Exercise
Write down exactly the lines from the one below that has "30’ Classic Ropes" to the end of the data, both ends included; the pictures should not appear in your copy.
Excerpted records Block Start
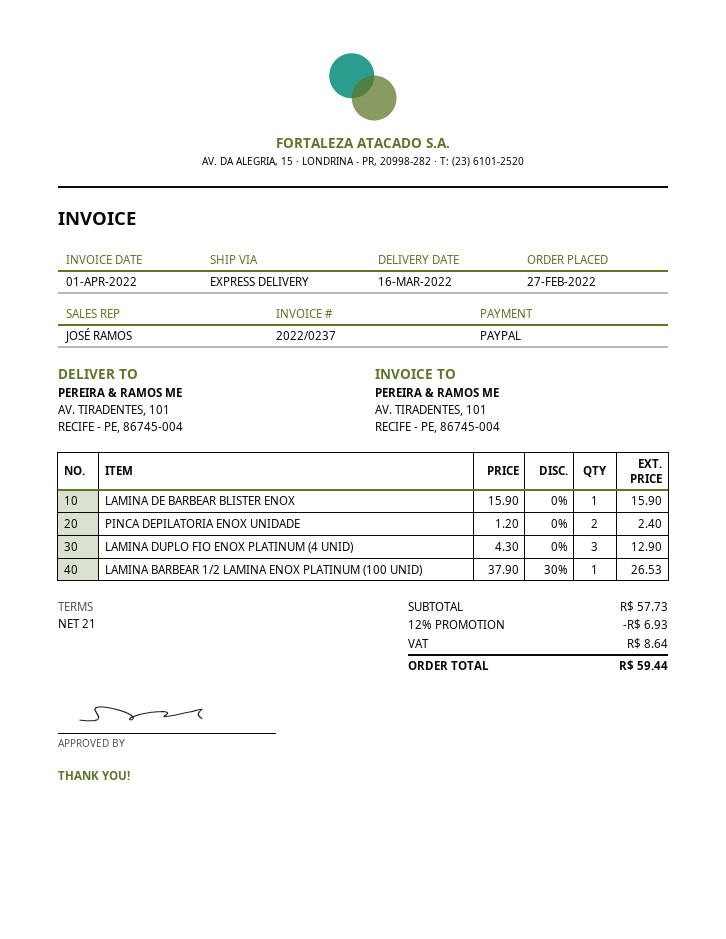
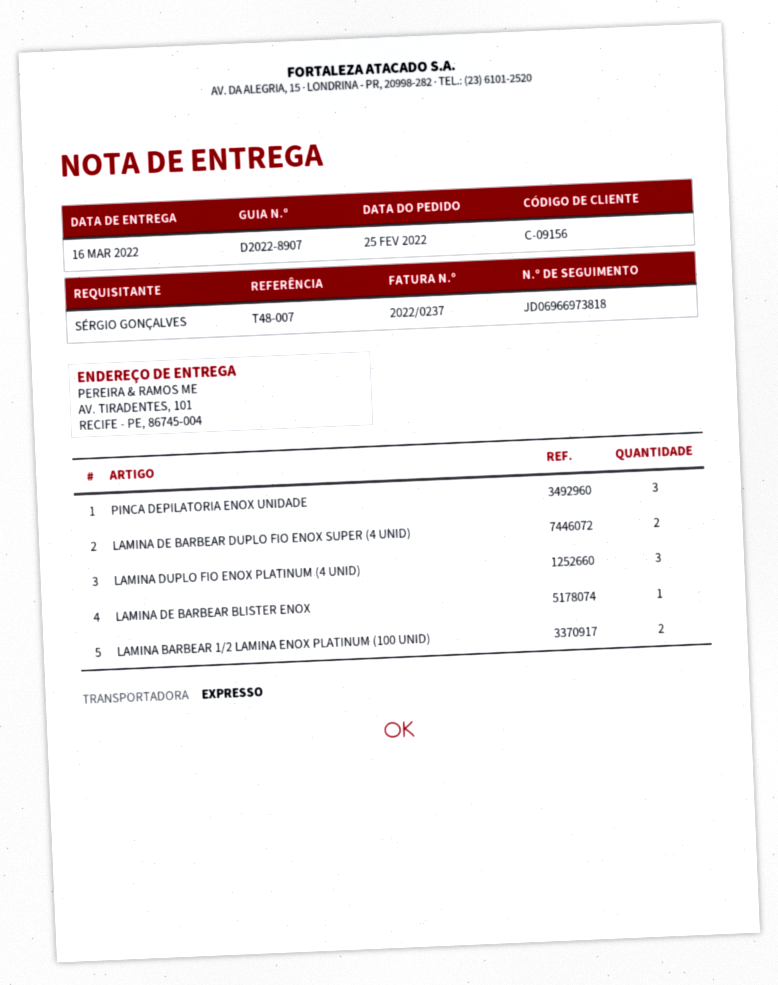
order date: 2022-02-27 -> 2022-02-25
PINCA DEPILATORIA ENOX UNIDADE: 2 -> 3
LAMINA BARBEAR 1/2 LAMINA ENOX PLATINUM (100 UNID): 1 -> 2
LAMINA DE BARBEAR DUPLO FIO ENOX SUPER (4 UNID): none -> 2

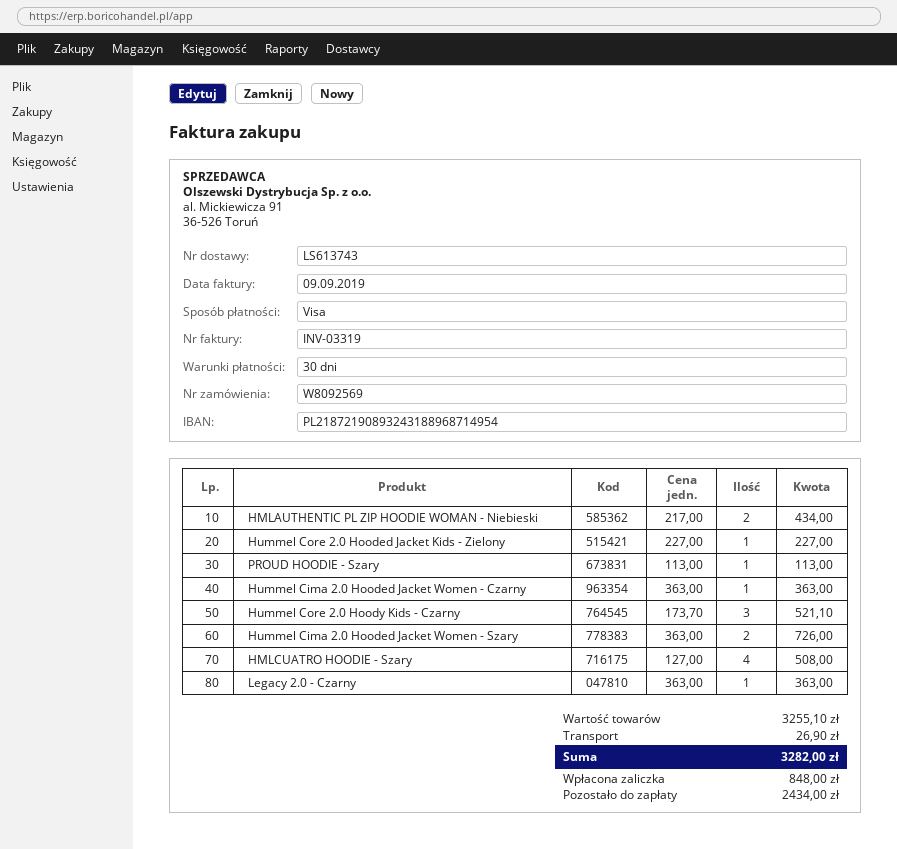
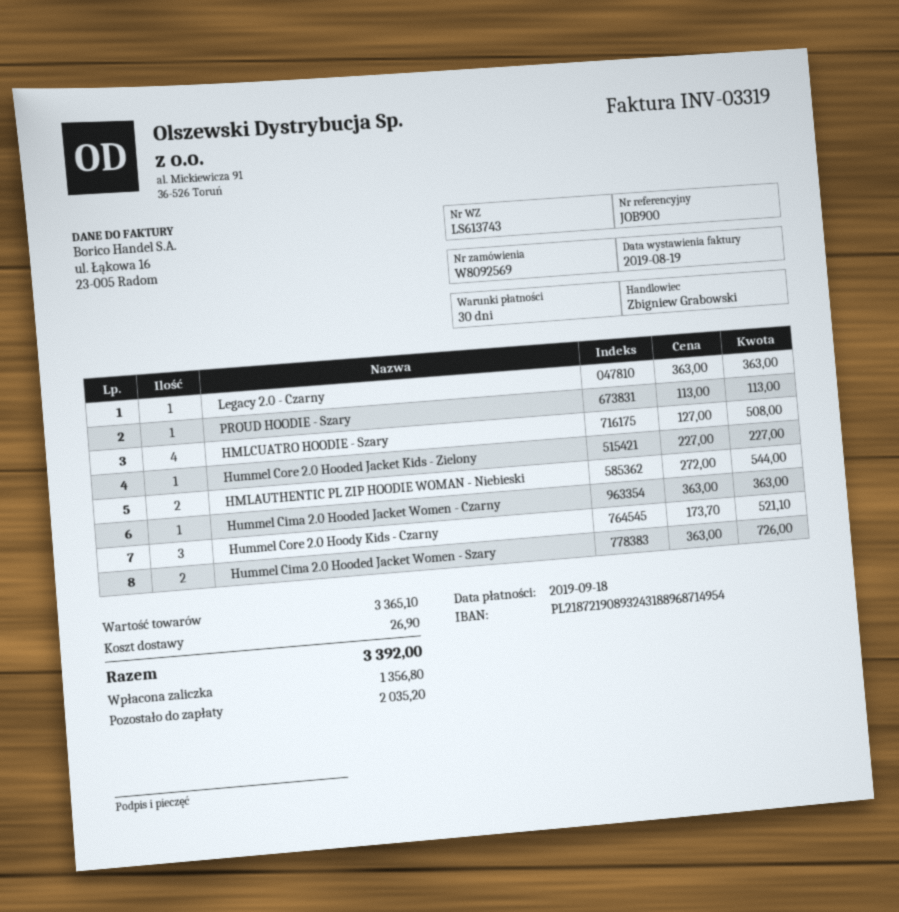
invoice date: 2019-09-09 -> 2019-08-19
HMLAUTHENTIC PL ZIP HOODIE WOMAN - Niebieski: 2 x 217.00 = 434.00 -> 2 x 272.00 = 544.00
subtotal: 3255.10 -> 3365.10
total: 3282.00 -> 3392.00
deposit: 848.00 -> 1356.80
balance: 2434.00 -> 2035.20

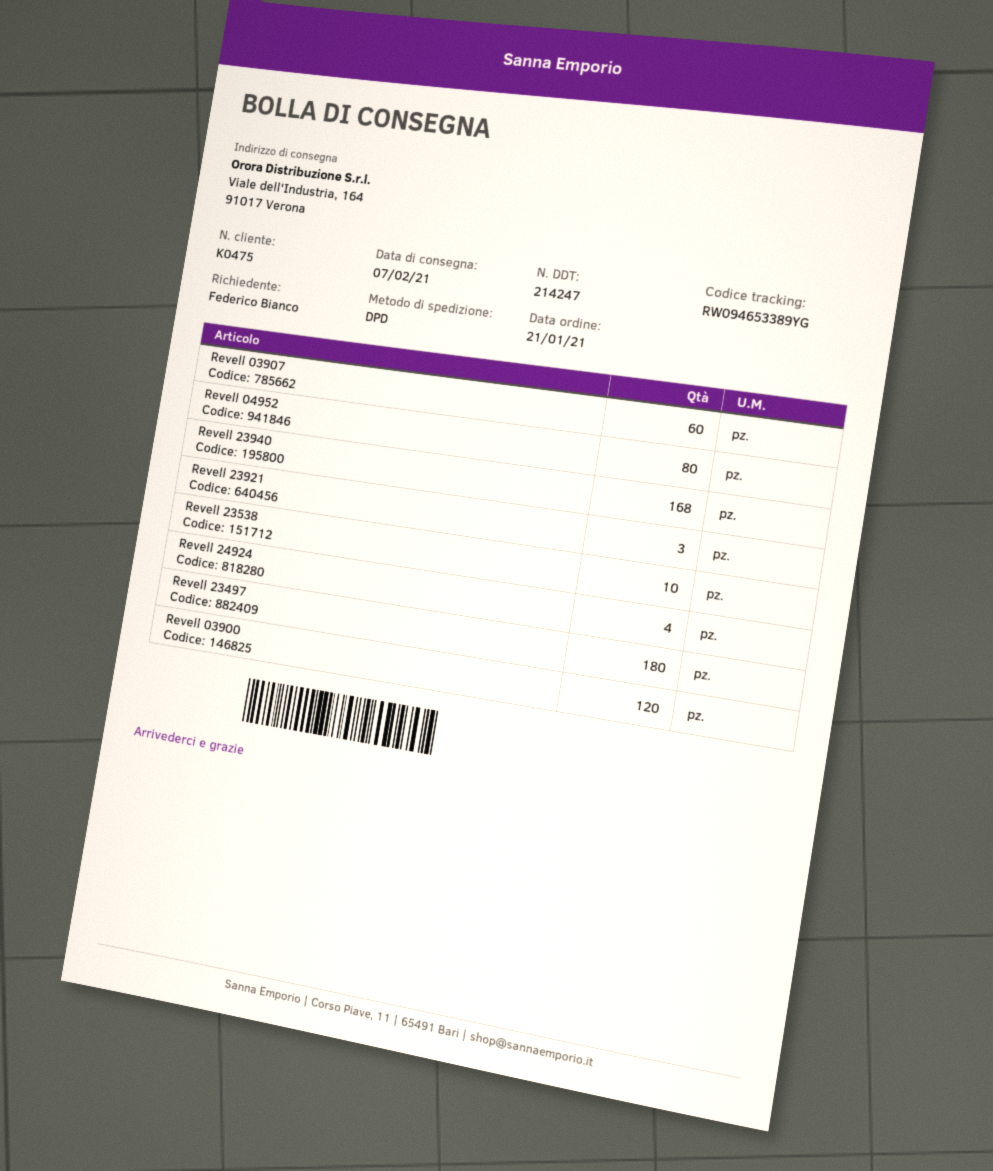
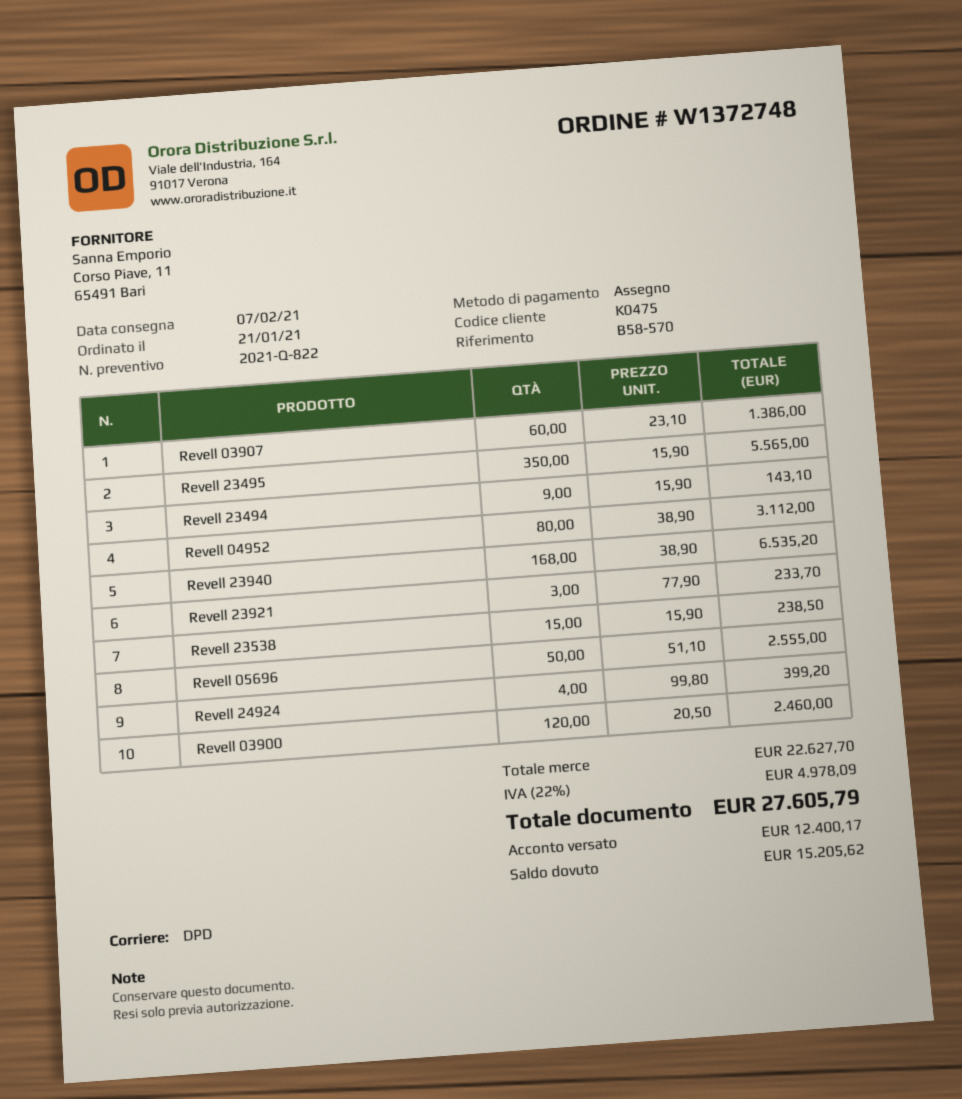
Revell 23538: 10 -> 15
Revell 23497: 180 -> none
Revell 23495: none -> 350
Revell 23494: none -> 9
Revell 05696: none -> 50

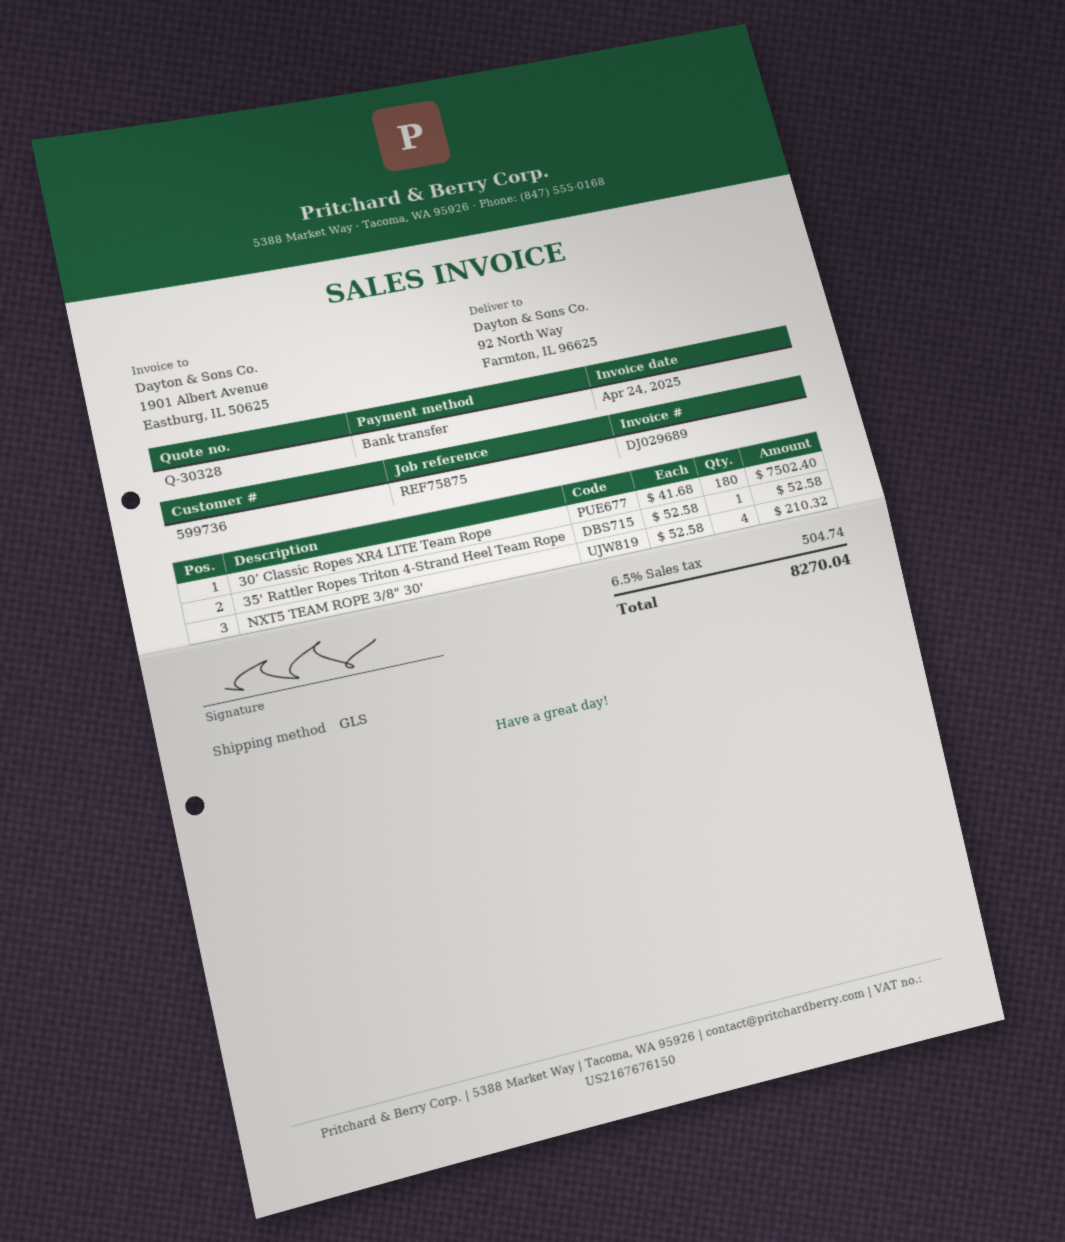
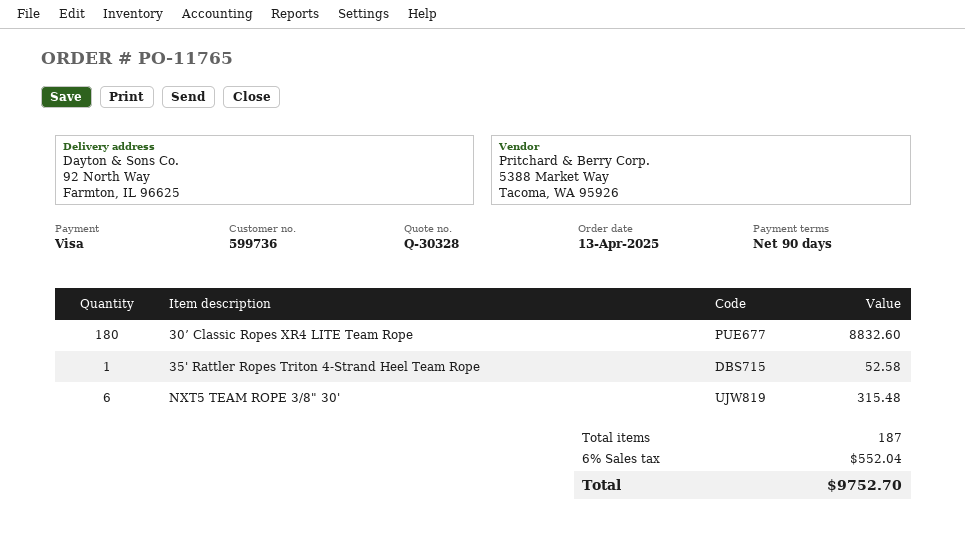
payment method: bank transfer -> Visa
30’ Classic Ropes XR4 LITE Team Rope: 180 for 7502.40 -> 180 for 8832.60
NXT5 TEAM ROPE 3/8" 30': 4 for 210.32 -> 6 for 315.48
tax: 6.5% = 504.74 -> 6% = 552.04
total: 8270.04 -> 9752.70

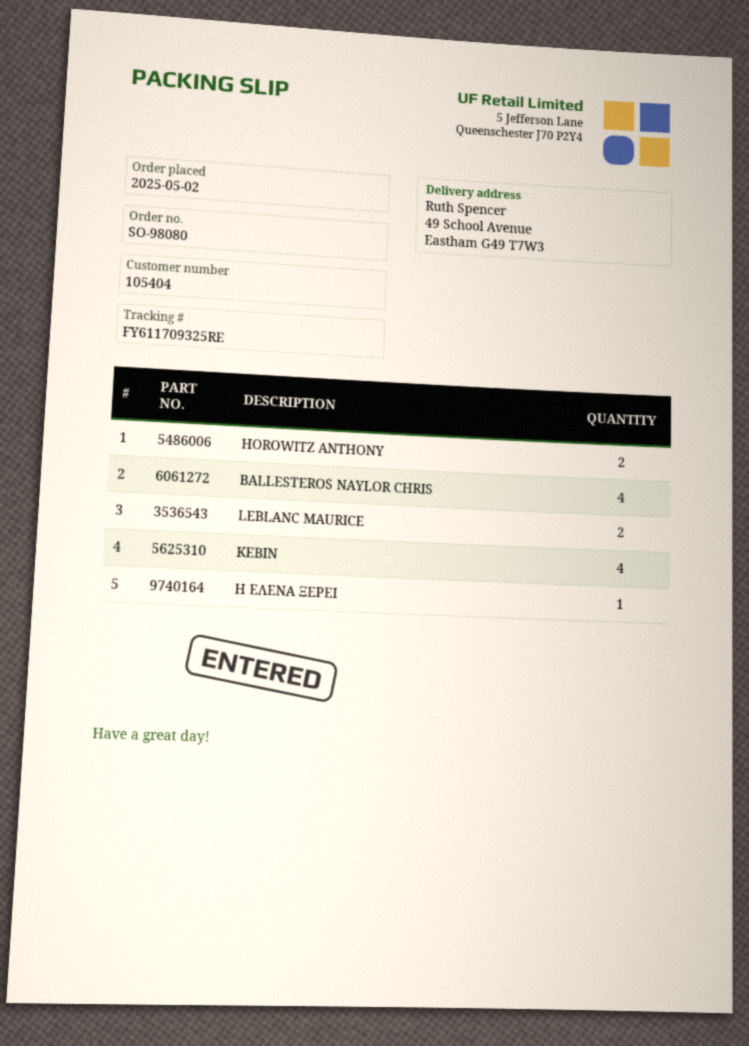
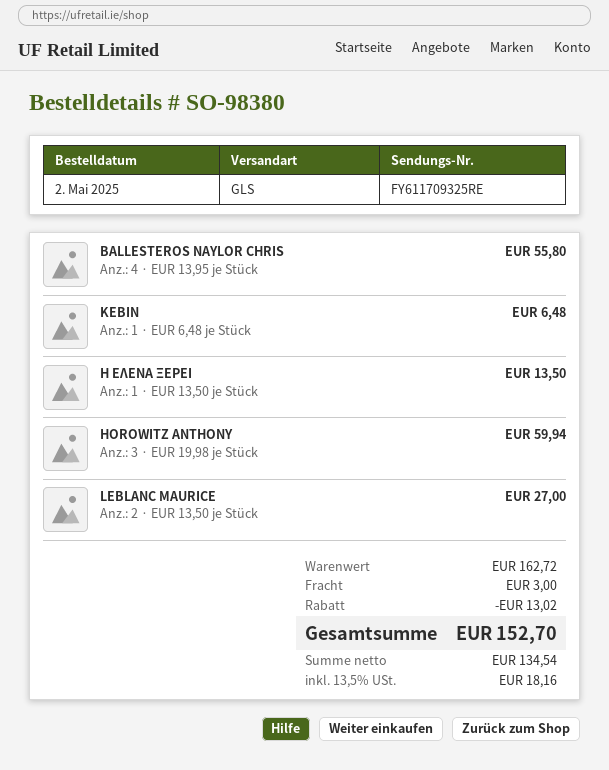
order number: SO-98080 -> SO-98380
HOROWITZ ANTHONY: 2 -> 3
ΚΕΒΙΝ: 4 -> 1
Excerpted records Block End
Reply
30’ Classic Ropes XR4 LITE Team Rope: 180 for 7502.40 -> 180 for 8832.60
NXT5 TEAM ROPE 3/8" 30': 4 for 210.32 -> 6 for 315.48
tax: 6.5% = 504.74 -> 6% = 552.04
total: 8270.04 -> 9752.70

order number: SO-98080 -> SO-98380
HOROWITZ ANTHONY: 2 -> 3
ΚΕΒΙΝ: 4 -> 1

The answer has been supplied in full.